11 Eylül'ün ilk olarak en çok Amerikan halkını etkilediği muhakkak. Her ne kadar bombalar Amerika'yı sarsmış olsa da 11 Eylülde bütün dünyanın yerinden sıçradığı da kesin. Tüm dünyada, sağolsun artık uydular var, herkesin birebir şahit olduğu bir dehşet günüydü 'İkiz Kulelerin Yıkılışı'. Tüm haber kaynakları, bütün televizyonlar dünyanın en ücra köşesine bile New York'ta yaşanan dehşeti yaşattı. Belki terörizmin en büyük darbesi değildi bu ama herkesin şahit olduğu yıkıcı bir cevaptı Amerikan hükümetine. O güne kadar az buçuk haber bültenlerinden, gazetelerden duyduğumuz, en fazla birkaç yüz kişinin ölümüyle sonuçlanan terör olaylarının zirvesiydi 11 Eylül, tabi batıdan bakıldığında. Dünyanın öbür yüzünde, ortadoğuda ise, terörün her gün en yakınınızın canını yaktığı bir ülkede yaşıyorsanız eğer, bambaşkaydı her şey. Tabi Moore'un esas yaptığı tüm bunları anlatmak değil, herhalde bu kadar geniş çaplı bir belgeseli yapabilmek de mümkün değil.

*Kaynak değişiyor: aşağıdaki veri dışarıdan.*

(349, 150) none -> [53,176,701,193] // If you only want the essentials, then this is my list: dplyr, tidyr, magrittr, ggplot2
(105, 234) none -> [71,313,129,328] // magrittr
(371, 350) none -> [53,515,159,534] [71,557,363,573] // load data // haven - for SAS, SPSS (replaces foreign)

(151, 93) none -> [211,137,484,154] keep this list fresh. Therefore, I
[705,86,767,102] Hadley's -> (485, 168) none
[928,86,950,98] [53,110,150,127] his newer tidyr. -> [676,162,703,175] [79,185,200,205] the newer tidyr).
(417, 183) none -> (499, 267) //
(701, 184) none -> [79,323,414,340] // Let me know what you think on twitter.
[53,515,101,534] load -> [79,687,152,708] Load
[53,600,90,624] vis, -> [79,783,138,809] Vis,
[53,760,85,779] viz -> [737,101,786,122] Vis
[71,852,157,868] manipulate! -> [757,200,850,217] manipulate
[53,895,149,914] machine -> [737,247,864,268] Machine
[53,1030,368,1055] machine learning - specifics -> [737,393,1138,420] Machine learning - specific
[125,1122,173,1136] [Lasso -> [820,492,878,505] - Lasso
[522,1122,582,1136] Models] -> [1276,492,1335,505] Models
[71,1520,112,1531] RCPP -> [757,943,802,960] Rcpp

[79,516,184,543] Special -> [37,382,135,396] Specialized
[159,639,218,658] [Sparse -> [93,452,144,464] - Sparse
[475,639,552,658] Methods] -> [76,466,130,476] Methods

Michael Moore kendine özgü tarzıyla 11 Eylül sonrası Amerika'nın neler yaşadığına değiniyor. Bu olayın yol açtığı savaşın gerçek nedenlerine. Birebir hedefi de tabi ki koca bir devletin, nam-ı diğer dünyanın süper gücünün başında olan adam, George W. Bush. Önce dört yıl öncesine Bush'un zafer gecesine gidiyorsunuz. Başkanlık seçimleri bitmiş, oylar sayılıyor ve tüm televizyon kanalları ilan ediyor, yeni başkanımız Al Gore. Her nedense bir tek Fox televizyonunda haber farklı geçiyor ve Florida'nın kazanılmasıyla Bush başkan ilan ediliyor, ortalık bir anda karışıyor. O dönem Amerika'daki seçimleri takip etmişseniz hemen hatırlıyorsunuz, evet o gece tuhaf bir şeyler olmuştu. Bush sadece bir eyaletle, o da yüze yakın oy fazlasıyla başkan olmuş ve Amerika birbirine girmişti. Seçime hile karıştığı ilan edilmiş, Afrika kökenli Amerikalıların oy kullanılmasına engel olunduğu, seçim listelerinin değiştirildiği, kısaca Bush'un başkan olmaması gerektiği tartışılmıştı.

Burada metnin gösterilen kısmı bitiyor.